= Supplied data =
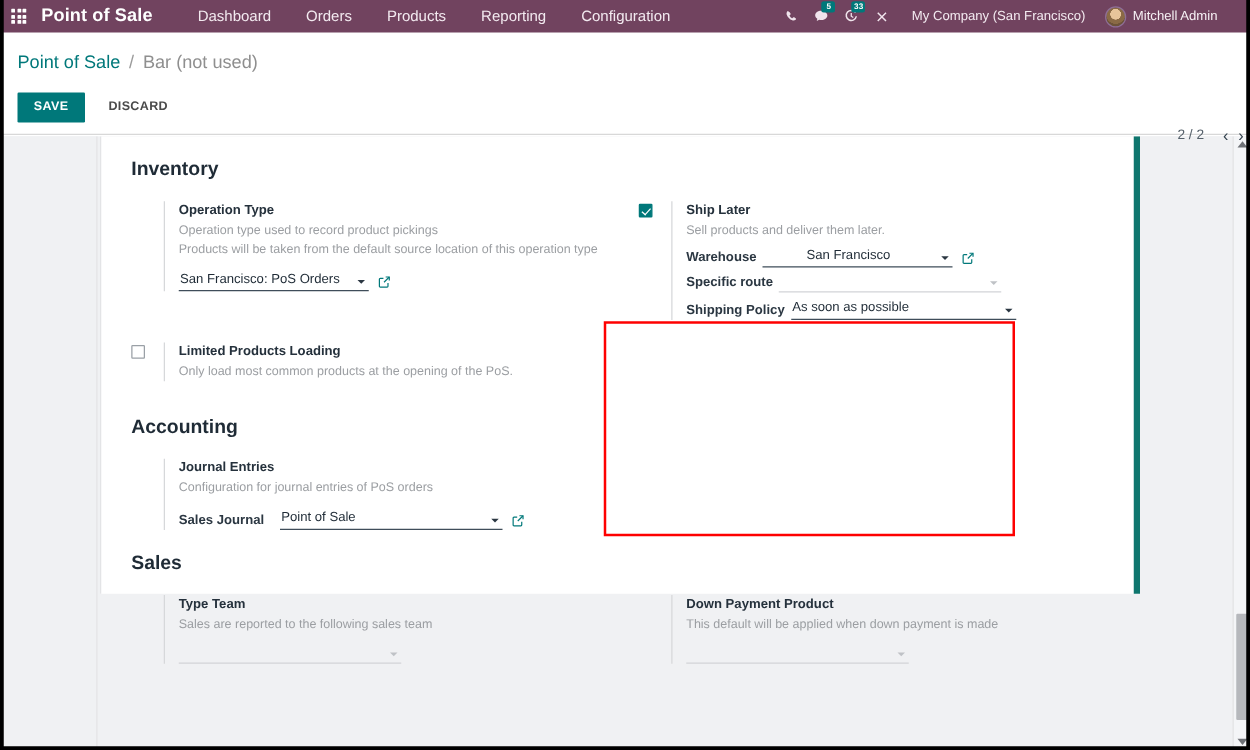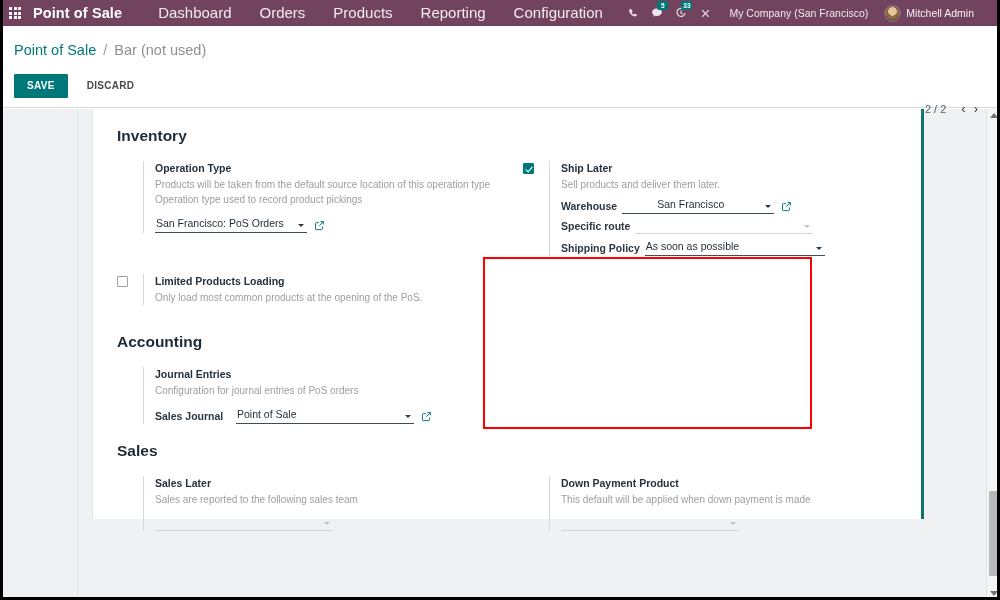"Dashboard" .nav-menu .nav-item { font-size: 15px -> 12px }
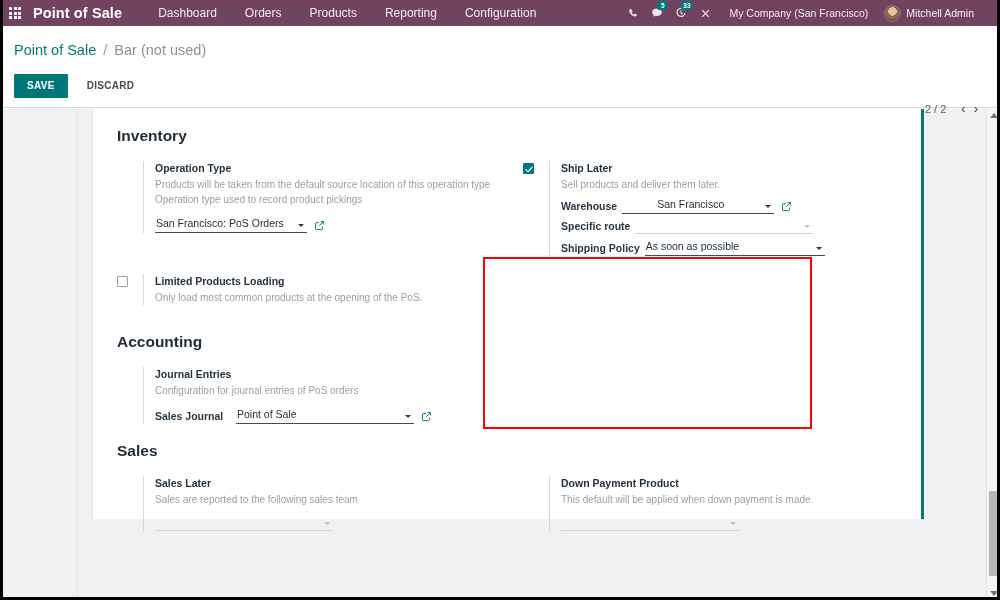"2 / 2" .pager { right: 18px -> 1px }
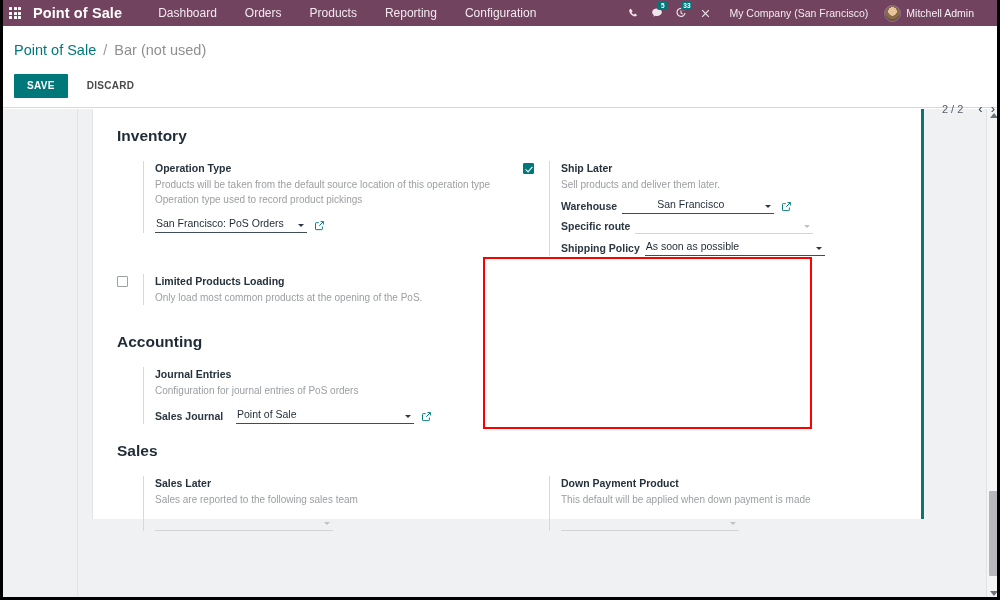"Inventory" .sheet { border-right: 3px solid #0f766e -> 5px solid #0f766e; height: 410px -> 366px; left: 92px -> 80px }
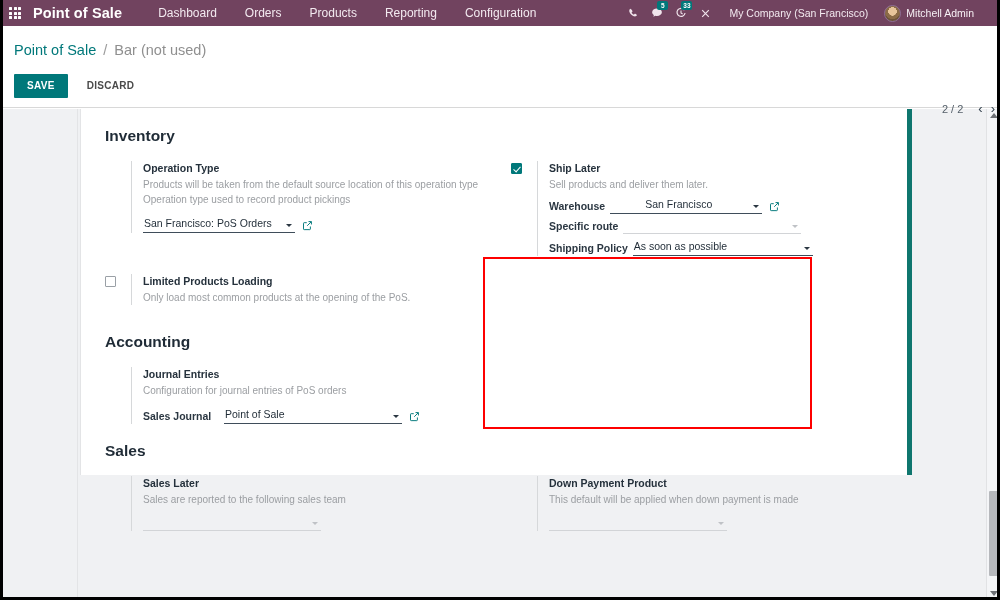"Products will be taken from" div.setting-help { order: before "Operation type used to record" -> after "Operation type used to record" }
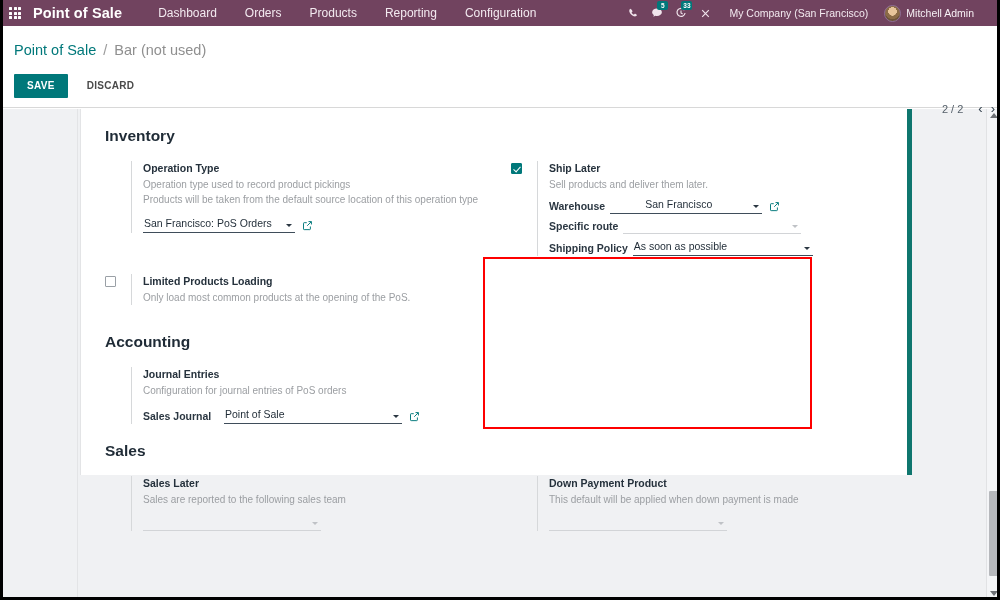"Sales Later" div.setting-label { text: Sales Later -> Type Team }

= Directions =
Lines from the one containing "will be taken" through the end of the material above must be reproduced exactly; pictures must not be.

= Expected answer =
"Products will be taken from" div.setting-help { order: before "Operation type used to record" -> after "Operation type used to record" }
"Sales Later" div.setting-label { text: Sales Later -> Type Team }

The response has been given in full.